The big thing here is to make sure that you’re using / referencing the most up to date documentation on this.
The scripts in the 10.1.4.2 documentation are different from the 10.1.4.1 documentation.
I mean to say that one can discern some odd special characters in the older (Aug 2006 10.1.4.1 documentation) and the newer (Dec 2007 10.1.4.2) documentation. E.g.,
The second first ” below is Ò
Old: &logfile.Writeline(Ò&authMethod <> “”SSO”"”);
New: &logfile.Writeline(“&authMethod <> “”SSO”"”);
It stands to reason that the old script would have caused problems.
The link below is for the newer documentation and the newer script.

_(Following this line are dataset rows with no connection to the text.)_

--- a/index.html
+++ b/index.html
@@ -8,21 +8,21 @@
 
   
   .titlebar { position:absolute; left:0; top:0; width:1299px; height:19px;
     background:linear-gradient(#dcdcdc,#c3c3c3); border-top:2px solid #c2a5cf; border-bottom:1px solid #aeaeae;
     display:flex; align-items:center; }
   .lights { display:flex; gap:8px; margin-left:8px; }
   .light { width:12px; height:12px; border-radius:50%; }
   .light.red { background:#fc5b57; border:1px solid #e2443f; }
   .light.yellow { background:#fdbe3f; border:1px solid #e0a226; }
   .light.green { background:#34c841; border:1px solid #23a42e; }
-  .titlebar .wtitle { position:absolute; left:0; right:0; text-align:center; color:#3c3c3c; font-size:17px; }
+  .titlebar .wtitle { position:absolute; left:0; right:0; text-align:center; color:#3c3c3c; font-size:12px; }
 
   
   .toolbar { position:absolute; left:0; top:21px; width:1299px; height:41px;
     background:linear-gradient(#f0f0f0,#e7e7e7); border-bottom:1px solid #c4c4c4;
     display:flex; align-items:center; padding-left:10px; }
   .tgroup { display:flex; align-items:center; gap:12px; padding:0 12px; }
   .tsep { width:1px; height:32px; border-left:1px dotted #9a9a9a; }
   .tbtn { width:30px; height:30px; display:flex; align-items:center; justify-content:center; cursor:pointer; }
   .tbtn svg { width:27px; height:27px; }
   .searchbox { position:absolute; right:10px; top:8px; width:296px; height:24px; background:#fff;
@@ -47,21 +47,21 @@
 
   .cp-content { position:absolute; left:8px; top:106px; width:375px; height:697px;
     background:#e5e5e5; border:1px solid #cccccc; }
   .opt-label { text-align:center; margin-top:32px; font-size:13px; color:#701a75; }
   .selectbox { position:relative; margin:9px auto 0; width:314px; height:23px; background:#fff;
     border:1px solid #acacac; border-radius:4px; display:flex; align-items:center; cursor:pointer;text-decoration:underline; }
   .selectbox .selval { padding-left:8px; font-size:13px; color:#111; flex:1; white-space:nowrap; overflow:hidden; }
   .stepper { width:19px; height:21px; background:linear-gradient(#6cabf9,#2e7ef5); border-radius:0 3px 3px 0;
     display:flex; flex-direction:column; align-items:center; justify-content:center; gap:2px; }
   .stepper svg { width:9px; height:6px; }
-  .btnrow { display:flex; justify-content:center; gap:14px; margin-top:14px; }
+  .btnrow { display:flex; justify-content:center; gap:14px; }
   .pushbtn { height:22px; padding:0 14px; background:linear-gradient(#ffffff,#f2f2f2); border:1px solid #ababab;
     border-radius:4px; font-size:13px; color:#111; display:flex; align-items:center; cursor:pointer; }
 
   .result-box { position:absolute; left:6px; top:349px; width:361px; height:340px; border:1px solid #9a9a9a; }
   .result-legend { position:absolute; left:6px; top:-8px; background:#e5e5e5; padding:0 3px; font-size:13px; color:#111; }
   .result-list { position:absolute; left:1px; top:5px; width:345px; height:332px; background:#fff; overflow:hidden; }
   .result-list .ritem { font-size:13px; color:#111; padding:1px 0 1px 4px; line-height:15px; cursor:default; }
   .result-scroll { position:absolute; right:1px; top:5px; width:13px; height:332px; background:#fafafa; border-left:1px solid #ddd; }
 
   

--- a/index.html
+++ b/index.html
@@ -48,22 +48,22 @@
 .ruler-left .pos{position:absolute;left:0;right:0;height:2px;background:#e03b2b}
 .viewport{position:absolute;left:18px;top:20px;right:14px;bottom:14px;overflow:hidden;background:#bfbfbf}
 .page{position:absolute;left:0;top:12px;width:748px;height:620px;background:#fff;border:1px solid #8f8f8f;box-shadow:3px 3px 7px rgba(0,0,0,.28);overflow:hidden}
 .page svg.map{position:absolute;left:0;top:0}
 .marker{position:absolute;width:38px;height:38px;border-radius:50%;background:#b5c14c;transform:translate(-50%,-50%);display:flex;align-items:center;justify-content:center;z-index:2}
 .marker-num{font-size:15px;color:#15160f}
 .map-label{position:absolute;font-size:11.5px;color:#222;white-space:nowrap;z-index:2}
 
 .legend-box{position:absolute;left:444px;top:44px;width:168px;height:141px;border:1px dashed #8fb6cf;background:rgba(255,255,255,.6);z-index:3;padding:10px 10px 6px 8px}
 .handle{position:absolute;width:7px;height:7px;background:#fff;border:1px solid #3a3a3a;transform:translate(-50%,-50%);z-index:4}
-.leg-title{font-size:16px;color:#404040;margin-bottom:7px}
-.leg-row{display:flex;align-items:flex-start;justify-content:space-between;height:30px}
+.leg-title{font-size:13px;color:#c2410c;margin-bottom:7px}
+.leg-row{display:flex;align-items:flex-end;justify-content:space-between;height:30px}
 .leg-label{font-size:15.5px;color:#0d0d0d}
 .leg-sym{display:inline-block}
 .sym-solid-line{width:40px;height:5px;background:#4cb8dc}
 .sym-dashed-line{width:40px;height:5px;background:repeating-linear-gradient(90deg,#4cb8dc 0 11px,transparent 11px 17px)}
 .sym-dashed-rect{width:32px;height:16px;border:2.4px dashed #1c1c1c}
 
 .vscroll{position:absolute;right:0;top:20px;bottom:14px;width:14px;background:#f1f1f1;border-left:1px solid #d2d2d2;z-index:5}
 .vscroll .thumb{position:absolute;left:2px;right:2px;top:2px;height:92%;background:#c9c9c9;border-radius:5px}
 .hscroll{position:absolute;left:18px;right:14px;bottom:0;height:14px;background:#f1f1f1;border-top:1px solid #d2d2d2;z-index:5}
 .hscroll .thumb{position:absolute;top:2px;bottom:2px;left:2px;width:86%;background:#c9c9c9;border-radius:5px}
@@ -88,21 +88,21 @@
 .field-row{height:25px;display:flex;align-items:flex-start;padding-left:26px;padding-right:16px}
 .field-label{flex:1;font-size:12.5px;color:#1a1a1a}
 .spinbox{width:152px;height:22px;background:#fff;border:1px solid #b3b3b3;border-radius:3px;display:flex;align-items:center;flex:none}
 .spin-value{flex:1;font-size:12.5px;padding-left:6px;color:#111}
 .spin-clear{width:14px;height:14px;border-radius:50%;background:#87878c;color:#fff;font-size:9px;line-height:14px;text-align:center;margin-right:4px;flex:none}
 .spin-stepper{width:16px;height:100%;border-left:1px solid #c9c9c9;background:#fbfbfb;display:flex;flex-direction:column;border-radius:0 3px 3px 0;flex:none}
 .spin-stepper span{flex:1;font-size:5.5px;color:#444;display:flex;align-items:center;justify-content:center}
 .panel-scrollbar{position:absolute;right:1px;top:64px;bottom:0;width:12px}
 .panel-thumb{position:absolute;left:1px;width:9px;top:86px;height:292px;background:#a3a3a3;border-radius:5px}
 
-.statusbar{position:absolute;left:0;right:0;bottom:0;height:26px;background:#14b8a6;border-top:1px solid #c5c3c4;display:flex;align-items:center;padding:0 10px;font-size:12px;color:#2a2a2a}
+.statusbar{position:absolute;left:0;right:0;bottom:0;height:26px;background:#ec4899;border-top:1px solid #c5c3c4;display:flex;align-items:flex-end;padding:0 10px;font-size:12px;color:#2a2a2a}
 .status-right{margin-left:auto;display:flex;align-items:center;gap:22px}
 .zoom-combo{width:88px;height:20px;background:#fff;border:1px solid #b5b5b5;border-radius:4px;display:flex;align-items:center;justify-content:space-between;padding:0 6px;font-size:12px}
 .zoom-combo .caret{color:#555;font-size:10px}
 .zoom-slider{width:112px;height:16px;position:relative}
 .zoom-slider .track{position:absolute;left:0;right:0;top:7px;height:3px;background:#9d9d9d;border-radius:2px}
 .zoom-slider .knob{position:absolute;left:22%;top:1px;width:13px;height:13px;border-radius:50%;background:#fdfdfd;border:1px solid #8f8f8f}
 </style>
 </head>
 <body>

http://download.oracle.com/docs/cd/E10761_01/doc/oam.1014/e10356/people.htm#PEOPLESOFT
Oracle does certify and support the newer released version of docs 10.1.4.2. I have seen the integration demonstrated and working.
.: Adam
In the “6 Integrating with Oracle Access Manager” section of OIM’s “Best Practice Guide” it says:
Locate the following Single Sign-On configuration (the following are the default settings without Single Sign-On):
< web-client>
< Authentication>Default< /Authentication>
< AuthHeader>REMOTE_USER< /AuthHeader>
< /web-client>
Edit the single sign-on configuration as follows.
Replace < SSO_HEADER_NAME> with the appropriate header configured in your single sign-on system:
< web-client>
< Authentication>SSO< /Authentication>
< AuthHeader>< SSO_HEADER_NAME>< /AuthHeader>
< /web-client>
Most users will leave this value because it is the default. It should be mentioned in the document that this default value *MUST* be changed.
Slightly important detail left out… sheesh!